*Task inputs*:
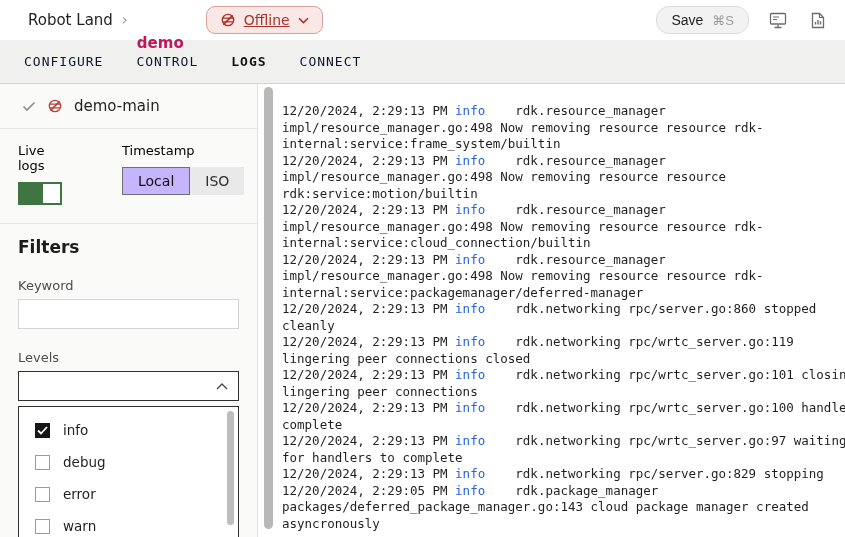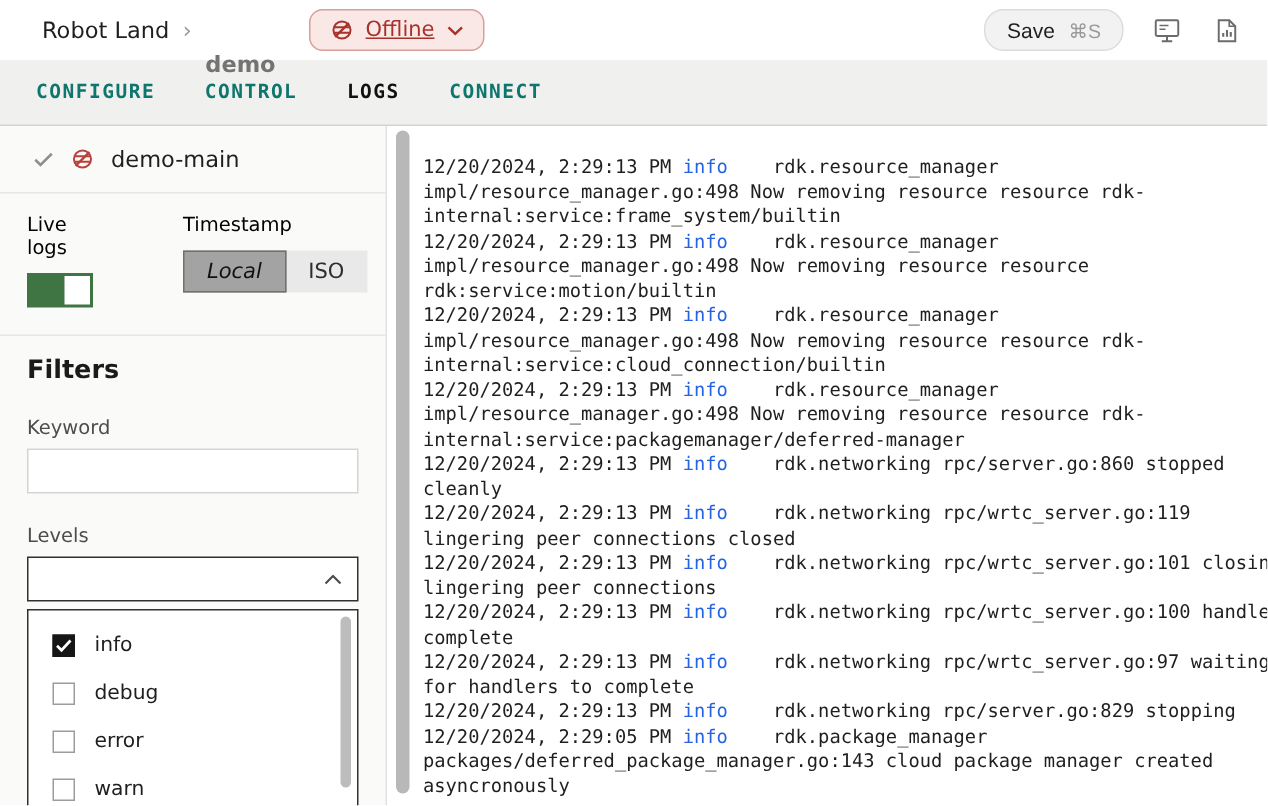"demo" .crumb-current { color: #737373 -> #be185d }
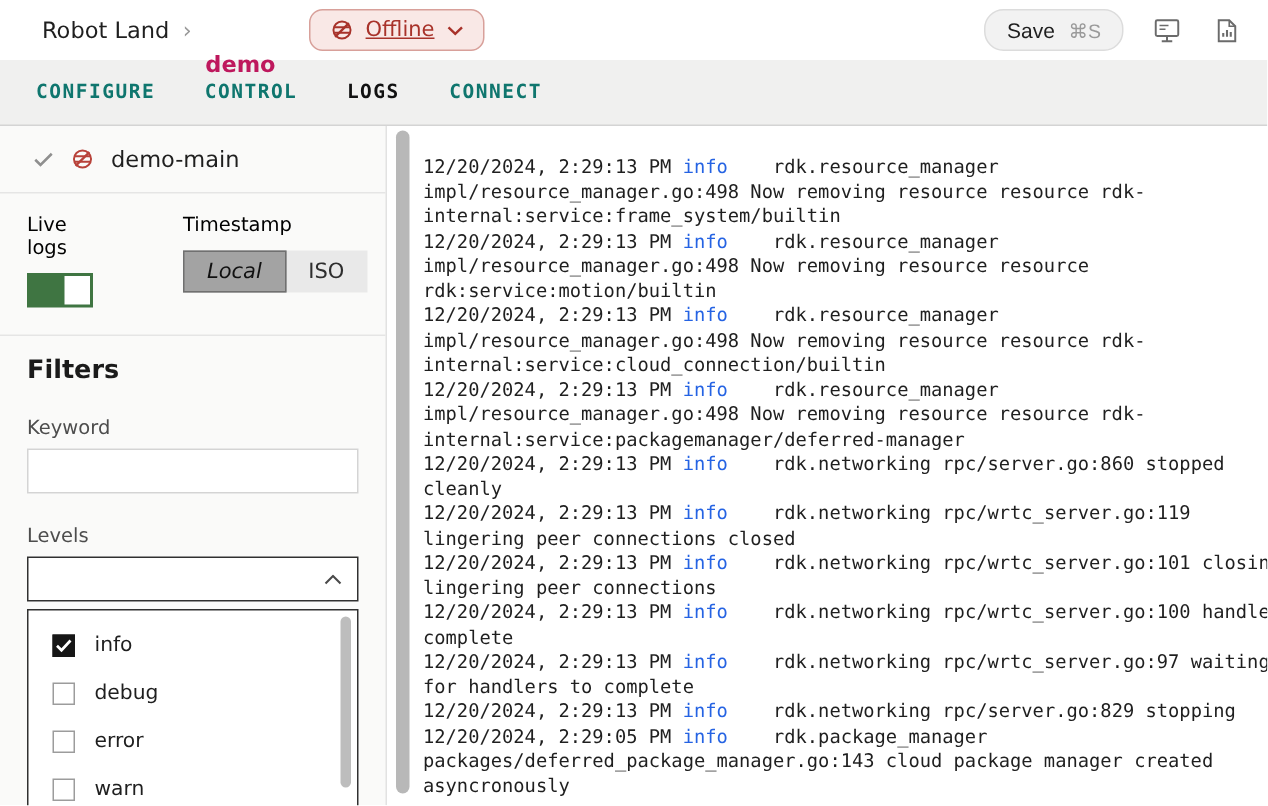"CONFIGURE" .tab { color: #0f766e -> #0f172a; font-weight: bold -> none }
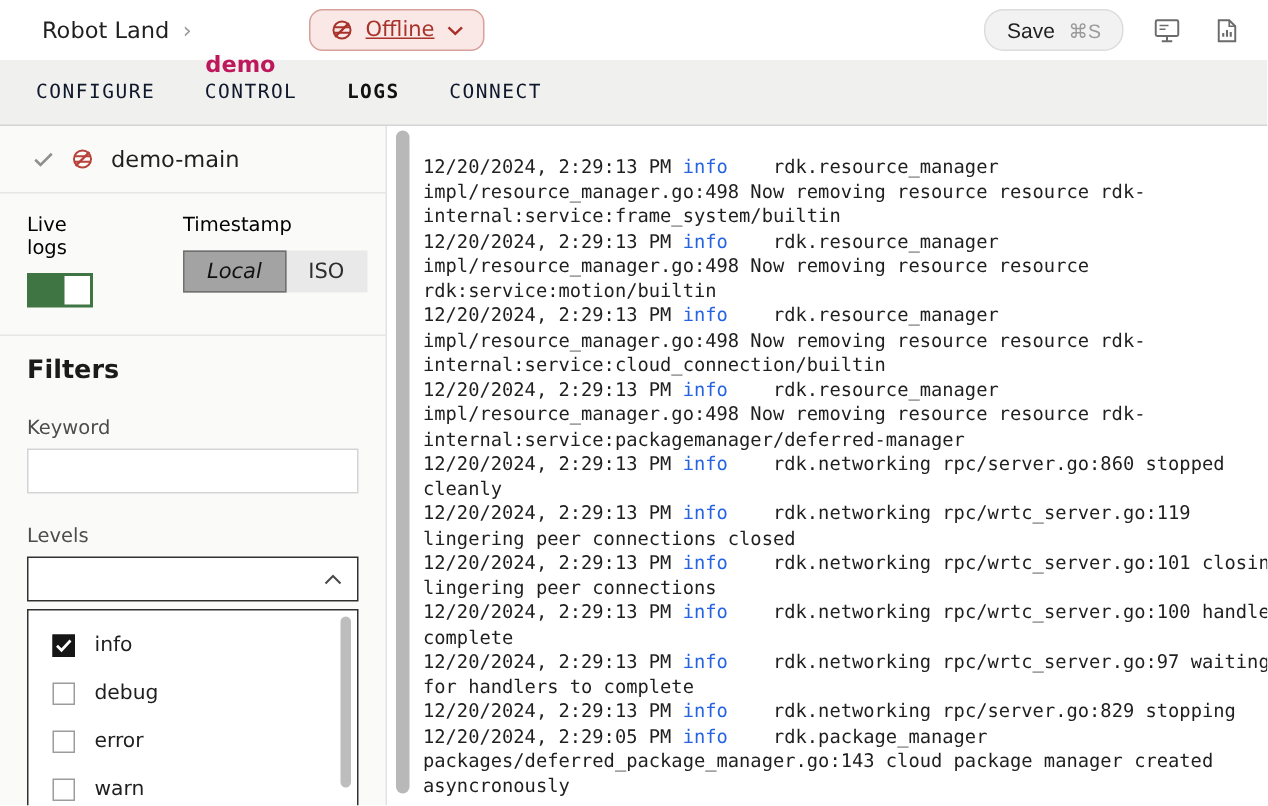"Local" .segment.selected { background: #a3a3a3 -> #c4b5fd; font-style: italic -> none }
* * *
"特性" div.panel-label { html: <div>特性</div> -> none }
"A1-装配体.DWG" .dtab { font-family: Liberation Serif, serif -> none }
==
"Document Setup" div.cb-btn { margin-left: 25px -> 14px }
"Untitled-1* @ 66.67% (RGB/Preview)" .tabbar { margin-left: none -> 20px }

*Work required*: Your answer must be the lines above from the one holding "color: #737373 ->" up to and including the one holding "background: #a3a3a3 ->", exact and with no pictures.

*Result of the exercise*:
"demo" .crumb-current { color: #737373 -> #be185d }
"CONFIGURE" .tab { color: #0f766e -> #0f172a; font-weight: bold -> none }
"Local" .segment.selected { background: #a3a3a3 -> #c4b5fd; font-style: italic -> none }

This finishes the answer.